In this document https://docs.djangoproject.com/en/dev/ref/models/querysets/#in 'in' method seems will return any basket which contains any of the given fruit. Is there any "set_contains" method to be used for filtering ? Such as Basket.objects.filter(fruit_set_containsAll=fruitSet) ?

Edit: I found that Q() is not working as expected.
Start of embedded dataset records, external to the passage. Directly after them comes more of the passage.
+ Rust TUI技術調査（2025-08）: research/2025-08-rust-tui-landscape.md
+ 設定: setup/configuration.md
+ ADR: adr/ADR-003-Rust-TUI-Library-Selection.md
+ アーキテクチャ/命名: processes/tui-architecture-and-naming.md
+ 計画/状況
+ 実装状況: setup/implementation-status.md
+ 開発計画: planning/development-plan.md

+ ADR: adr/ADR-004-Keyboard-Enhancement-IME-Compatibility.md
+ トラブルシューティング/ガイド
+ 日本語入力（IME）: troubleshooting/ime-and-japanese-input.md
I'll post the test here:

class Basket(models.Model):
    weight = models.FloatField(default=1)
class Fruitname(models.Model):
    name = models.CharField(max_length=32)
class Fruit(models.Model):
    ofkind = models.ForeignKey(Fruitname, on_delete=models.CASCADE)  
    inbasket = models.ForeignKey(Basket, on_delete=models.CASCADE)  
    weight = models.FloatField(default=1)

the database is set as 'apple' only in 1 basket, 'pear' in 2 baskets, and 'banana' in 3 basket:

print Basket.objects.all()
print Fruitname.objects.all()
[<Basket: id 31 has 4 fruits 
    1. id - 53 apple(28), weight 1.00
    2. id - 54 apple(28), weight 2.00
    3. id - 55 apple(28), weight 3.00
    4. id - 62 banana(30), weight 10.00
>, <Basket: id 32 has 2 fruits 
    1. id - 56 pear(29), weight 4.00
    2. id - 57 banana(30), weight 5.00
>, <Basket: id 33 has 4 fruits 
    1. id - 58 pear(29), weight 6.00
    2. id - 59 banana(30), weight 7.00
    3. id - 60 pear(29), weight 8.00
    4. id - 61 pear(29), weight 9.00
>]
[<Fruitname: apple(28)>, <Fruitname: pear(29)>, <Fruitname: banana(30)>]
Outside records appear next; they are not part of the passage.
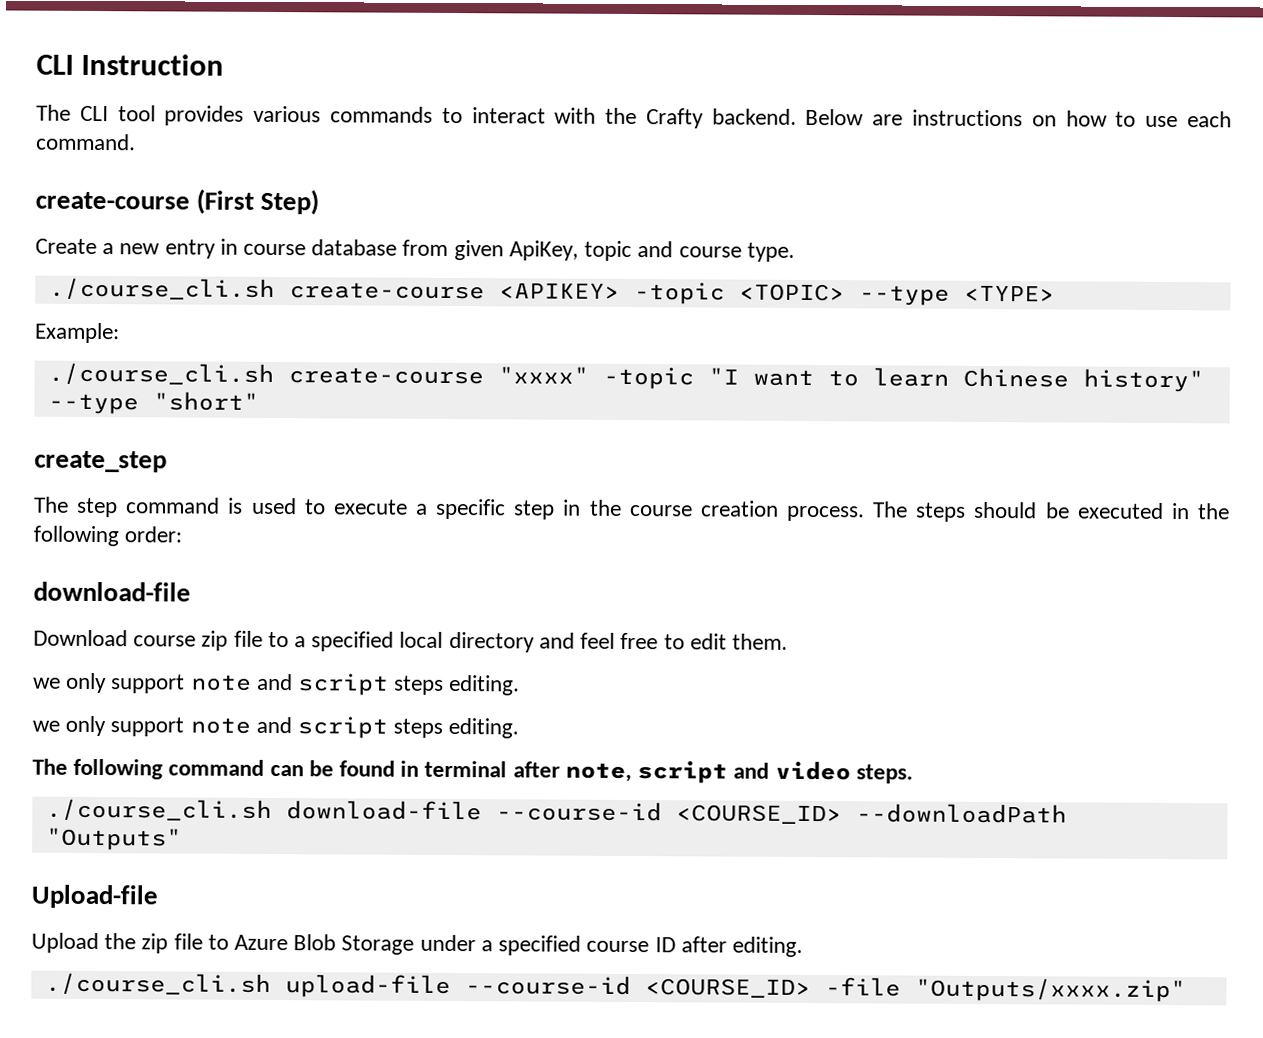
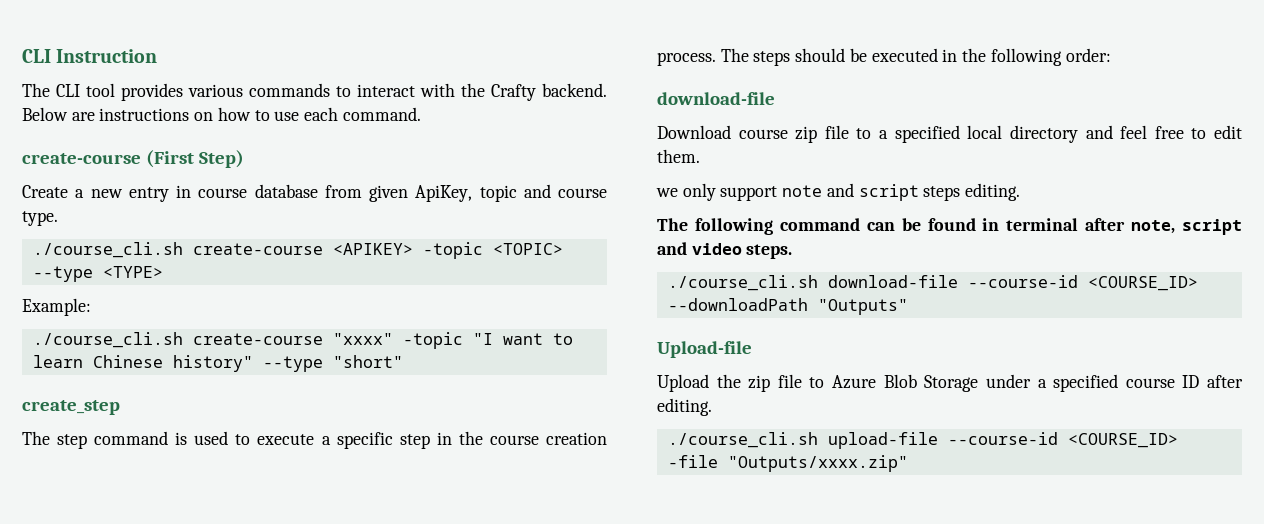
  Download course zip file to a specified local directory and feel free to edit them.
- we only support note and script steps editing.

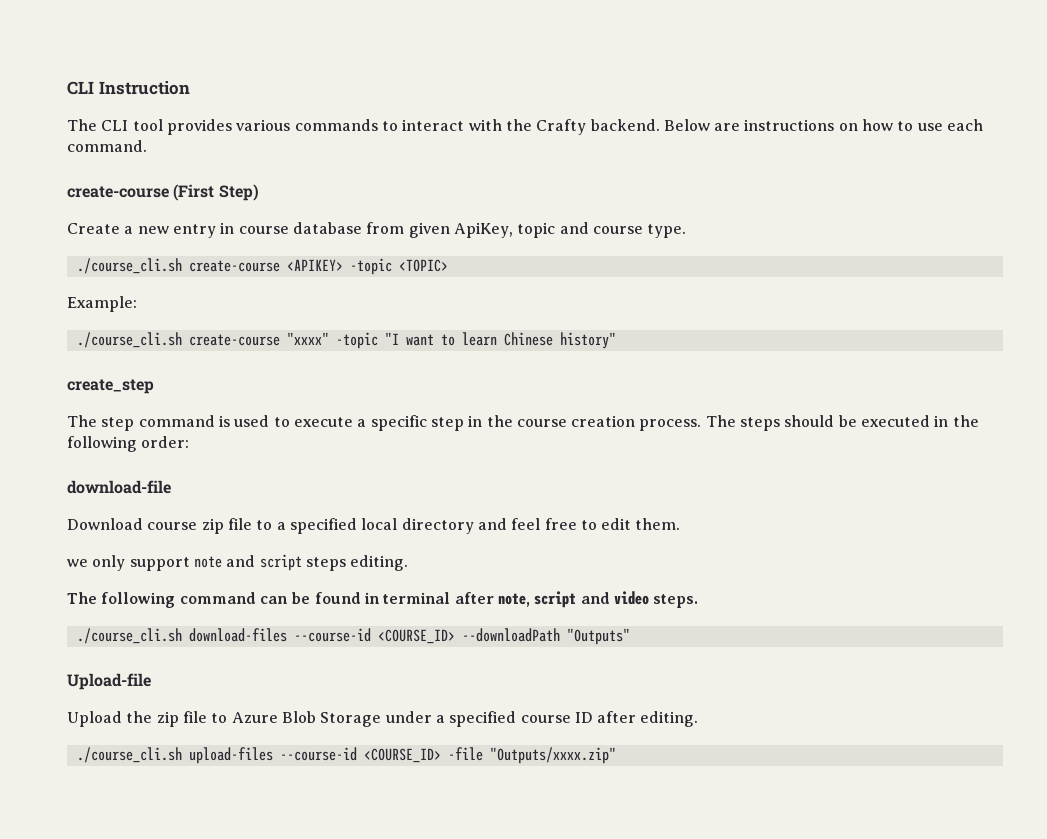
- ./course_cli.sh create-course <APIKEY> -topic <TOPIC> --type <TYPE>
+ ./course_cli.sh create-course <APIKEY> -topic <TOPIC>
- ./course_cli.sh create-course "xxxx" -topic "I want to learn Chinese history" --type "short"
+ ./course_cli.sh create-course "xxxx" -topic "I want to learn Chinese history"
- ./course_cli.sh download-file --course-id <COURSE_ID> --downloadPath "Outputs"
+ ./course_cli.sh download-files --course-id <COURSE_ID> --downloadPath "Outputs"
- ./course_cli.sh upload-file --course-id <COURSE_ID> -file "Outputs/xxxx.zip"
+ ./course_cli.sh upload-files --course-id <COURSE_ID> -file "Outputs/xxxx.zip"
If I try to query with 'apple' and 'banana', it gives empty set !!

print Basket.objects.filter(Q(fruit__ofkind__name__in=['apple'])&Q(fruit__ofkind__name__in=['banana'])).distinct()
[]

similarly,

print Basket.objects.filter(Q(fruit__ofkind__name__in=['banana'])&Q(fruit__ofkind__name__in=['pear'])).distinct()
[]

Here's how I use 'in' to filter, it is not what I need which is supposed to be an empty set.
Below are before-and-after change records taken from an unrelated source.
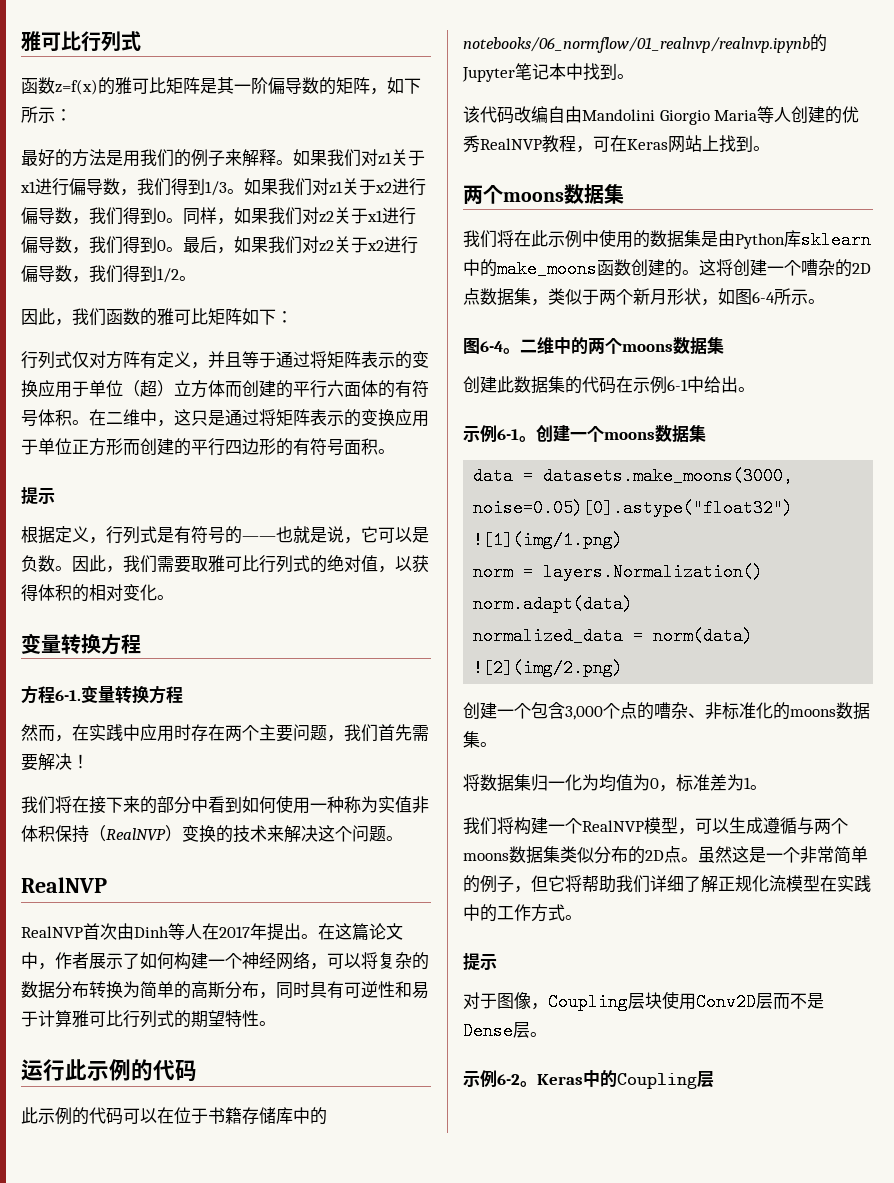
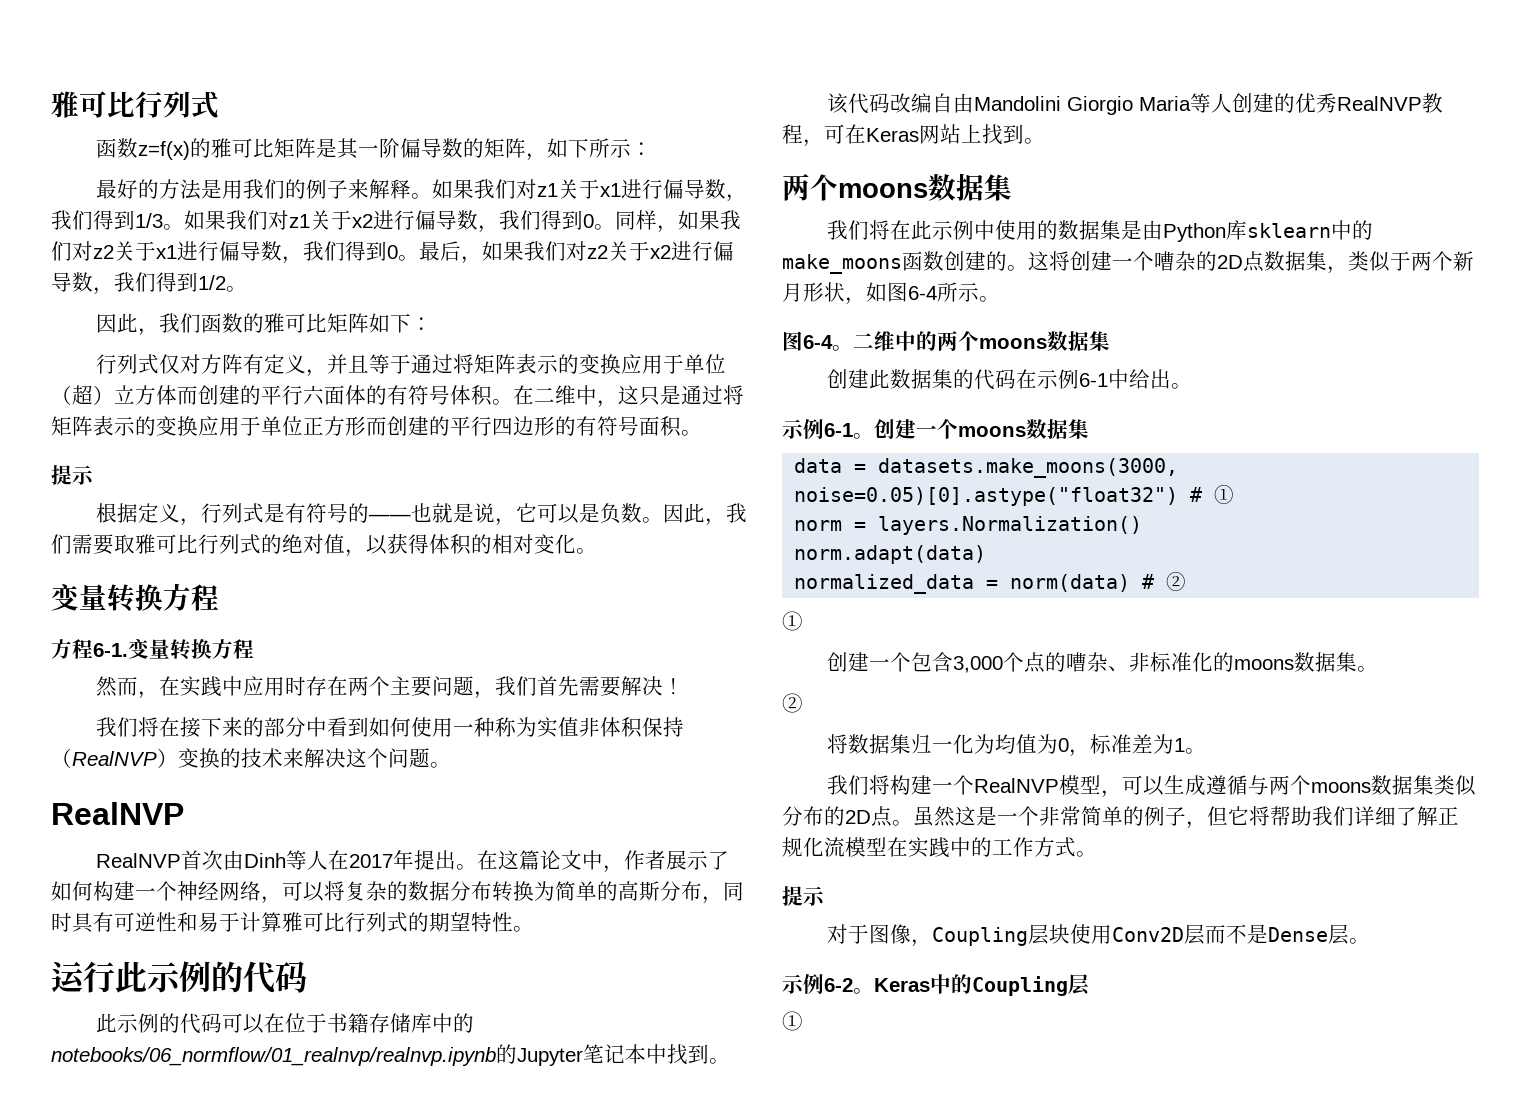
- data = datasets.make_moons(3000, noise=0.05)[0].astype("float32") ![1](img/1.png)
+ data = datasets.make_moons(3000, noise=0.05)[0].astype("float32") # ①
- normalized_data = norm(data) ![2](img/2.png)
+ normalized_data = norm(data) # ②
+ ①
  创建一个包含3,000个点的嘈杂、非标准化的moons数据集。
+ ②
  Keras中的Coupling层
+ ①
print Basket.objects.filter(Q(fruit__ofkind__name__in=['apple','pear'])).distinct()
[<Basket: id 31 has 4 fruits 
    1. id - 53 apple(28), weight 1.00
    2. id - 54 apple(28), weight 2.00
    3. id - 55 apple(28), weight 3.00
    4. id - 62 banana(30), weight 10.00
>, <Basket: id 32 has 2 fruits 
    1. id - 56 pear(29), weight 4.00
    2. id - 57 banana(30), weight 5.00
>, <Basket: id 33 has 4 fruits 
    1. id - 58 pear(29), weight 6.00
    2. id - 59 banana(30), weight 7.00
    3. id - 60 pear(29), weight 8.00
    4. id - 61 pear(29), weight 9.00
>]

The only way that is working properly is chaining with filter:

Basket.objects.filter(fruit__ofkind__name__in=['apple']).filter(fruit__ofkind__name__in=['banana']).distinct()
[<Basket: id 31 has 4 fruits 
    1. id - 53 apple(28), weight 1.00
    2. id - 54 apple(28), weight 2.00
    3. id - 55 apple(28), weight 3.00
    4. id - 62 banana(30), weight 10.00
>]

These code is tested with Django 1.9.4 Any explaining? I would undo the accepted answer for the moment.

wanyancan
  • 370
  • 3
  • 8
  • by contains all the given fruits, do you refer to the name ? I mean, what do you have, fruit instances or names? – levi Mar 30 '16 at 04:57
  • Just a side note that if you are using postgres db there is an array field that has the operation you are describing called `contains`. Probably won't work for you as you seem to need an array of objects, but for an array of primitive types that would be a good option https://docs.djangoproject.com/en/1.9/ref/contrib/postgres/fields/#contains – serg Mar 30 '16 at 05:42
  • @levi Let's say given a basket, find all the other baskets containing at least the same kind of fruits. So it's like that basket.fruit_set.all() – wanyancan Mar 30 '16 at 10:58
  • @serg It seems that operation is specific to a database implementation ? I guess the performance won't have much difference in how to write the code in Django. It's up to the database then. – wanyancan Mar 30 '16 at 11:00

3 Answers3

1

Not sure if this is the most performant way to go, but at least it should translate to one (big, ugly, nested) sql transaction (once the final baskets queryset is evaluated):

baskets = Basket.objects.all()
for fruit in fruits:
    baskets = baskets.filter(id__in=fruit.basket.all())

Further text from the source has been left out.